* INSTRUCTIONS FOR THE TASK
Each line from the one containing "Q1 2023: none -> 20" through the end of the records below must be repeated exactly, and no other line.

* DATA IN THIS EXERCISE
>>>
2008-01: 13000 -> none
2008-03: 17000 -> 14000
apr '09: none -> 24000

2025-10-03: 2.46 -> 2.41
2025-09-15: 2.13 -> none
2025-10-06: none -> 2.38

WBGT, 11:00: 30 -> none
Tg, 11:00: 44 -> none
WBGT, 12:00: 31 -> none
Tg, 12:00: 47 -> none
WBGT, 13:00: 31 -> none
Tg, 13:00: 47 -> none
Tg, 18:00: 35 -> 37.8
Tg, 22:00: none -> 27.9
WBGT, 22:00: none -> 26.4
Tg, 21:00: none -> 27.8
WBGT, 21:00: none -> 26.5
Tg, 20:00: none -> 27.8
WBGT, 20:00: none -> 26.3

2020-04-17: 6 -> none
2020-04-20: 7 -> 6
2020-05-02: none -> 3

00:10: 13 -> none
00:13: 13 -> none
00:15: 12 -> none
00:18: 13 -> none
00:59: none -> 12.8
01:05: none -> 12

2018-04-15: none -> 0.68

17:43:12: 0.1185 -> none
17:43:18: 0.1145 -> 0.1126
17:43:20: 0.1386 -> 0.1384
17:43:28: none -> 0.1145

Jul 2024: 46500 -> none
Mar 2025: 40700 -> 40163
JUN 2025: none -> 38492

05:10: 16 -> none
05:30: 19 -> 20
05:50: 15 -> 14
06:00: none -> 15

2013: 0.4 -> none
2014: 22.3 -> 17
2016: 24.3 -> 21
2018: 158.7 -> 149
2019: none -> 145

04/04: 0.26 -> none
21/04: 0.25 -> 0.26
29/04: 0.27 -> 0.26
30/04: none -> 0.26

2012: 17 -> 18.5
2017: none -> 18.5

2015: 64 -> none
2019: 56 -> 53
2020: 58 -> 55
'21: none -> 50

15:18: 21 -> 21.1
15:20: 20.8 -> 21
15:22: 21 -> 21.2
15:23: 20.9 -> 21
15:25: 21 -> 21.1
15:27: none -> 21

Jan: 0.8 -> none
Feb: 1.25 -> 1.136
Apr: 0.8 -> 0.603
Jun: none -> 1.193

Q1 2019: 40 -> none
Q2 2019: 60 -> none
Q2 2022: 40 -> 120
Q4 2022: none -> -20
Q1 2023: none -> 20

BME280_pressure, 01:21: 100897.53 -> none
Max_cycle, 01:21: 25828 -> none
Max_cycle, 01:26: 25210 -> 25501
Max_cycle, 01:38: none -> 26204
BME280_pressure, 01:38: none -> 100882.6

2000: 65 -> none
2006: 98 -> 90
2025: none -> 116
<<<
* RESULT OF THE TASK
Q1 2023: none -> 20

BME280_pressure, 01:21: 100897.53 -> none
Max_cycle, 01:21: 25828 -> none
Max_cycle, 01:26: 25210 -> 25501
Max_cycle, 01:38: none -> 26204
BME280_pressure, 01:38: none -> 100882.6

2000: 65 -> none
2006: 98 -> 90
2025: none -> 116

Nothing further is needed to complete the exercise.